Na dole w kłębach dymu entrée robi sam Król Ciemności, przy czym dowiadujemy się, że: 1) jego podwładnym, przynajmniej niektórym, też się nie podoba bezsensowna wojna ze niebem, ale lepiej zatrzymać te poglądy dla siebie; 2) królowi panujący dotychczas stan równowagi się po prosu nie podoba, więc chce wszystko zatopić w mroku, a brzmi przy tym, jakby dawno odjechał do innej rzeczywistości; 3) mimo to zaufany Skeersa Vallus mu służy, jak się potem okazuje, jako instruktor i preceptor ewentualnych kandydatów na następcę. Stąd w jego obowiązkach leży też uczenie naszego bezimiennego chłopca: szermierki, nauk ścisłych, w tym bez wątpienia ekonomii, rzemiosł wszelakich (konkretnie murarki), wszystko po to, żeby był dobrym władcą dla Czarnych. Uczeń jest najwyraźniej chętny i pojętny, więc już po kilku mniej lub bardziej ruchomych, a wypełnionych błockiem planszach można uznać, że jest gotowy do kolejnego etapu, co symbolizuje nowe wdzianko.
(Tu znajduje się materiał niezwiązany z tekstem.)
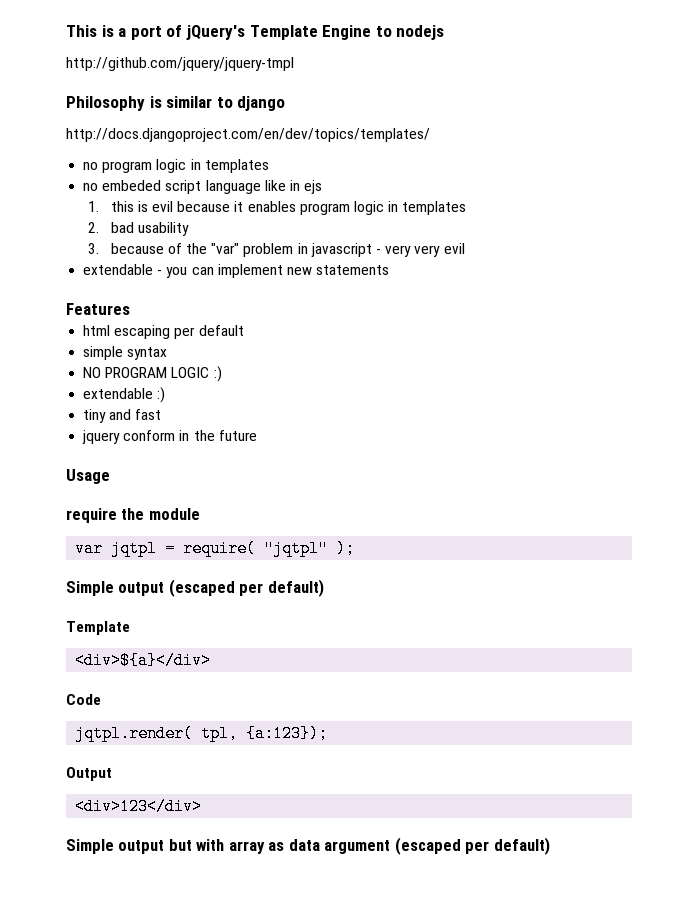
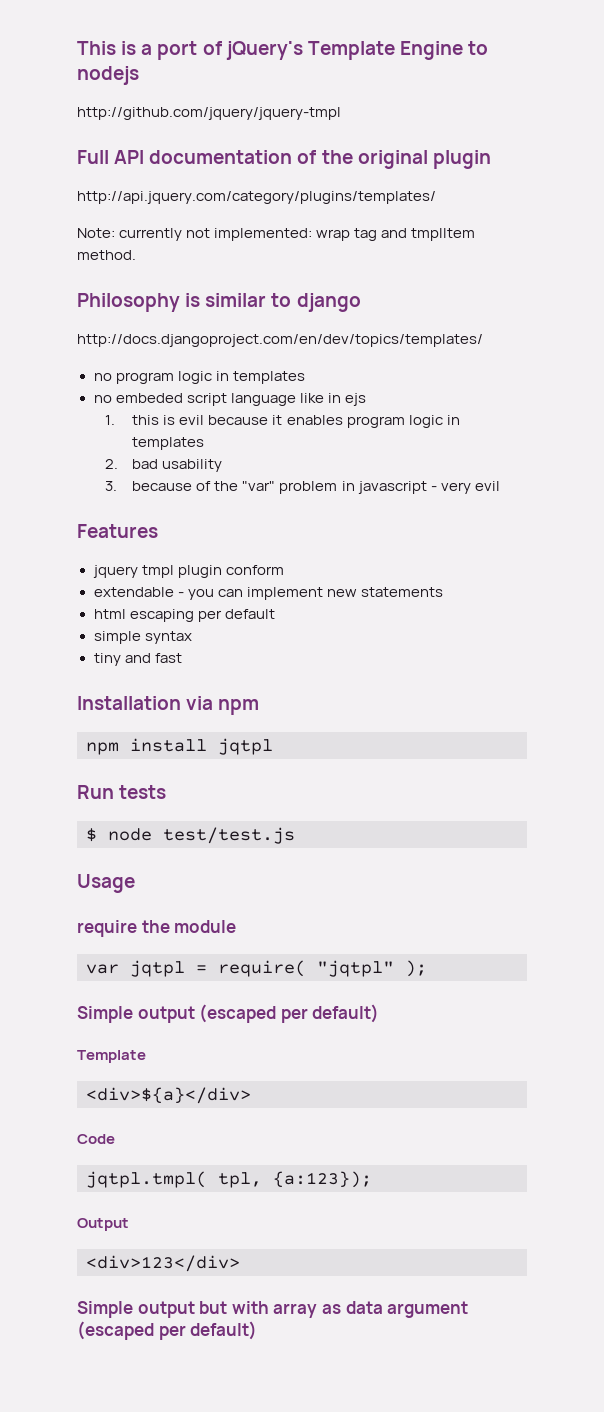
(294, 64) none -> [77,150,491,169] [77,191,436,204] [77,228,476,241] [77,250,136,260] // Full API documentation of the original plugin // http://api.jquery.com/category/plugins/templates/ // Note: currently not implemented: wrap tag and tmplItem method.
[414,243,465,257] very evil -> [474,481,500,491] [77,524,158,538] [92,565,284,578] evil // Features // jquery tmpl plugin conform
[66,303,130,315] // Features -> (443, 592) none
[83,366,222,382] [83,387,166,403] [83,409,162,423] [82,430,257,444] NO PROGRAM LOGIC :) // extendable :) // tiny and fast // jquery conform in the future -> [93,653,182,666] [77,696,260,715] [86,738,273,755] [77,785,167,799] [86,827,295,844] tiny and fast // Installation via npm // npm install jqtpl // Run tests // $ node test/test.js
[75,725,194,742] jqtpl.render( -> [86,1171,207,1188] jqtpl.tmpl(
Na scenę pośrodku niczego wkracza więc zielonowłosa demonia (?)księżniczka o przecudnym dla naszych uszu imieniu Groza, która co prawda świetnie sobie radzi ze zdziczałymi potworami, ale na widok kocich oczu naszego chłopca natychmiast traci rezon i język w gębie, a zaczyna się jąkać i rumienić jak gimnazjalistka. Po czym okazuje się, że go szukała, by zaproponować mu rywalizację (byle nie turniej, błagam…) z pozostałymi kandydatami – stawką jest wielki wspaniały miecz oraz oficjalny tytuł Księcia Ciemności, czyli następcy króla (przy czym wydaje mi się, że sukcesję też trzeba sobie będzie wywalczyć z poprzednikiem). Nie wiedzieć czemu, przekazuje mu te informacje najwyraźniej w miejscowej knajpie, gdzie podsłuchuje ich czerwonowłosy z czołówki, ewidentnie podejrzany typ. Oj, będzie się działo…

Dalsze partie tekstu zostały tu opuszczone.